MIND DA NEWS: ‘CR’ 200% Anti-BBL

GENERAL SANTOS CITY (MindaNews / 12 Aug) – “CR” is Senate “Committee Report 200” or Senate Bill No. 2894, the substitute to SB No. 2408 or the original Draft Bangsamoro Basic Law. Submitted to the Senate last Monday with 17 senators signing, the bill will be sponsored by its author, Sen. Ferdinand R. Marcos, Jr., at the Senate plenary session today.

Marcos has told media that about 80 percent of the original version of the bill was amended, with 115 “major and minor” changes. He said in in his August 10 press release, “My legislative staff and I really worked on it and we did everything we could in order to ensure that the substitute bill can and will stand constitutional challenges. Also, we put things we deemed necessary so that it will be accepted by the people and will lay the groundwork for peace in Mindanao.”

This should be appreciated. But it is far from reassuring. Looking into SB No. 2894, we will see how Draft BBL has been watered down and diluted. We will just present two or three examples here. We will discuss more instances later.

First, a study group deplored the revision of the “Preamble” by the House Ad Hoc Committee on BBL in House Bill No. 5811. SB No. 2894 has NO PREAMBLE. The preamble is an invocation for divine providence and a solemn statement of the people of their intention in establishing their political entity. The two organic acts – RA No. 6734 and RA No. 9054 – have preambles. Why delete this in the BBL?

Second, the format of SB No. 2894 is just like a common statute – the sections numbered continuously, regardless of the articles. In the Constitution and the two Organic Acts of the Autonomous Region in Muslim Mindanao, in every article, the numbering of the sections starts with “1”; this is not so in SB No. 2894. By the deletion of the “Preamble”, the BBL is being treated just like any ordinary statute.

Third, Article VI, Section 23, on “Asymmetric Relationship”, adopted in toto Article VI, Section 1 of Draft BBL then clarified: “The asymmetric relationship refers to the relationship between the National Government and the Bangsamoro Regional Government as an Autonomous Region, as provided under Sec. 15, Article X of the 1987 Philippine Constitution, where the autonomous regions are granted more powers, and with less intervention from the National Government as compared to other territorial and political subdivisions.” (Bold italics ours)

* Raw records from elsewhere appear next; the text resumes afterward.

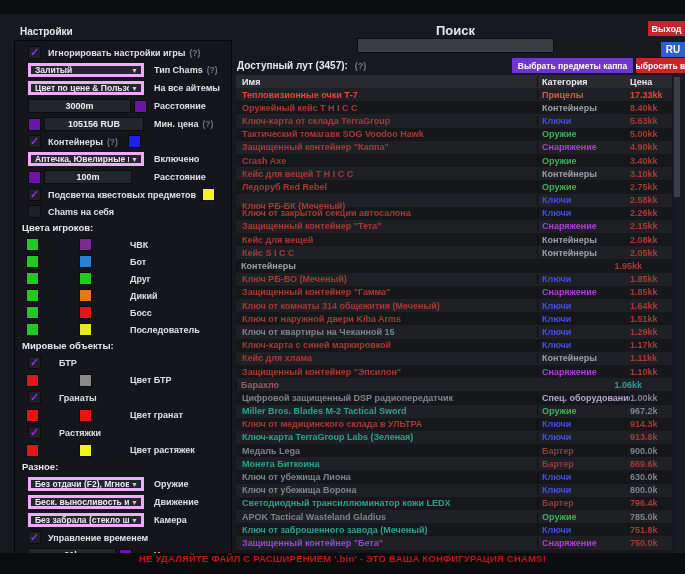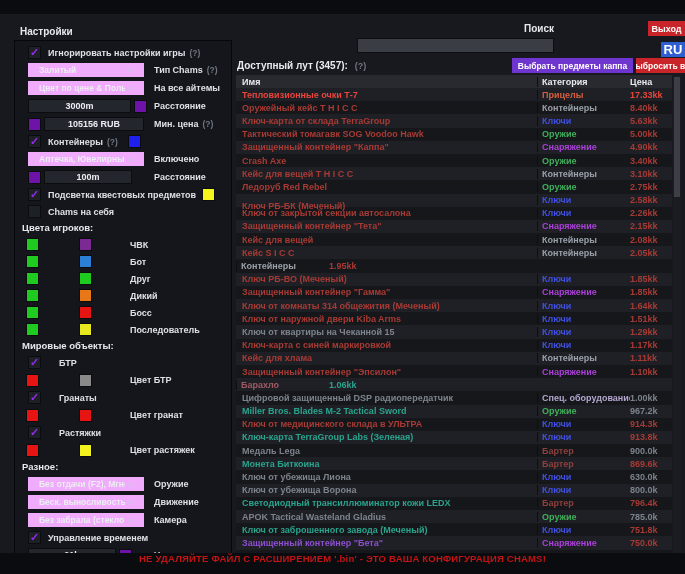"Поиск" #search-label { font-size: 10px -> 13px; text-align: right -> center }
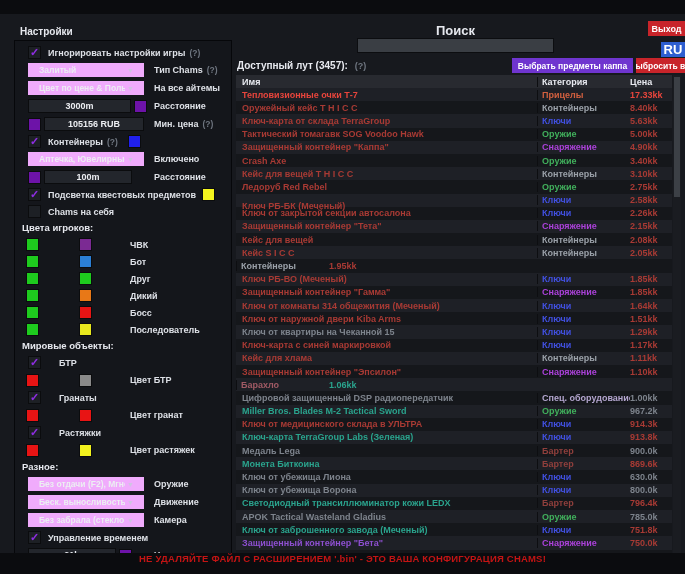"RU" #lang-button { font-size: 13px -> 10px }
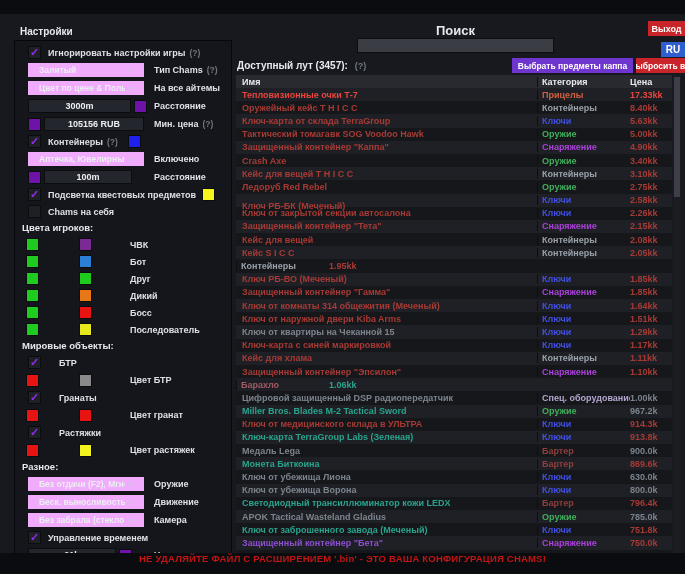"Залитый" .dd { border: 7px solid #f0abfc -> 3px solid #f0abfc }
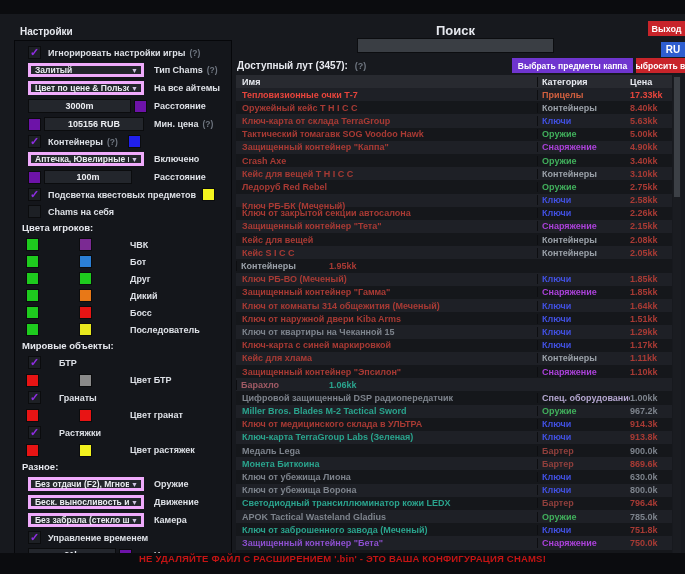"Цена" .col-price { text-align: none -> right }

This must be appreciated. But SB No. 2894 has “intervened more” and “lessened the powers” of Bangsamoro Autonomous Regions.

Fourth, as examples of “more interventions” and “lessening of powers”:

  • In Draft BBL, Bangsamoro has 58 exclusive powers; SB No. 2894 reduced this to 42 or by almost 30 percent.
  • On the relation of the Bangsamoro Government to its Constituent Local Government Units, Draft BBL provides, “…The privileges already enjoyed by the local government units under existing laws shall not be diminished unless otherwise altered, modified or reformed for good governance in accordance with a law to be enacted by the Bangsamoro Parliament.(Bold italics ours)

    This is provided in the Local Government Code of 1991. In Draft BBL, the Bangsamoro Government has the power to modify the relationship. SB No. 2498 handcuffs the Bangsamoro Autonomous Government, providing: “These powers, privileges and functions … shall not in any way be diminished.”

  • In Article IX on the “Bangsamoro Justice System”, SB No. 2894, deleted five sections of Draft BBL Article X – Sec. 7: Bangsamoro Shari’ah High Court; Sec. 10: Shari’ah Judicial and Bar Council; Sec. 11: Consultant to the Judicial and Bar Council; Sec. 12: Composition of the Shari’ah Judicial and Bar Council; and Sec. 13: Functions of the Shari’ah Judicial and Bar Council.

    We are not competent to comment on the deletion. However, is it within the competence of the Marcos Committee to modify the Shari’ah System?

The above are just a few of “about 80%” amendment “of the original version of the bill” and the “115 ‘major and minor’ changes’ – the deletions, revisions and additions. If by HB No. 5811, the Bangsamoro is less autonomous than the ARMM, by SB No. 2894, the Bangsamoro is the least compared to the Autonomous Governments under RA No. 6734 and RA No. 9054

And they elicit these questions:

  • Is that how poorly Draft BBL had been drafted by the peace panels and the Bangsamoro Transition Commission?
  • Is that how poorly it had been reviewed and revised by the legal team from the Office of the President, the Solicitor General and the Department of Justice?

It is most enlightening to compare Draft BBL, HB No.5811 and SB No. 2894 with reference to the Agreements and the revisions on the original BTC draft of Draft BBL. Have the chairs and members of the House and Senate Committees and all other members of the Congress done this? If not, are they willing to?

Can they honestly say that the deletions, revisions and additions are truly necessary to make Draft BBL constitutional, to refine its language and to make it acceptable to all; or, they are manifestations of the truth they are loath to admit – that they are anti-BBL?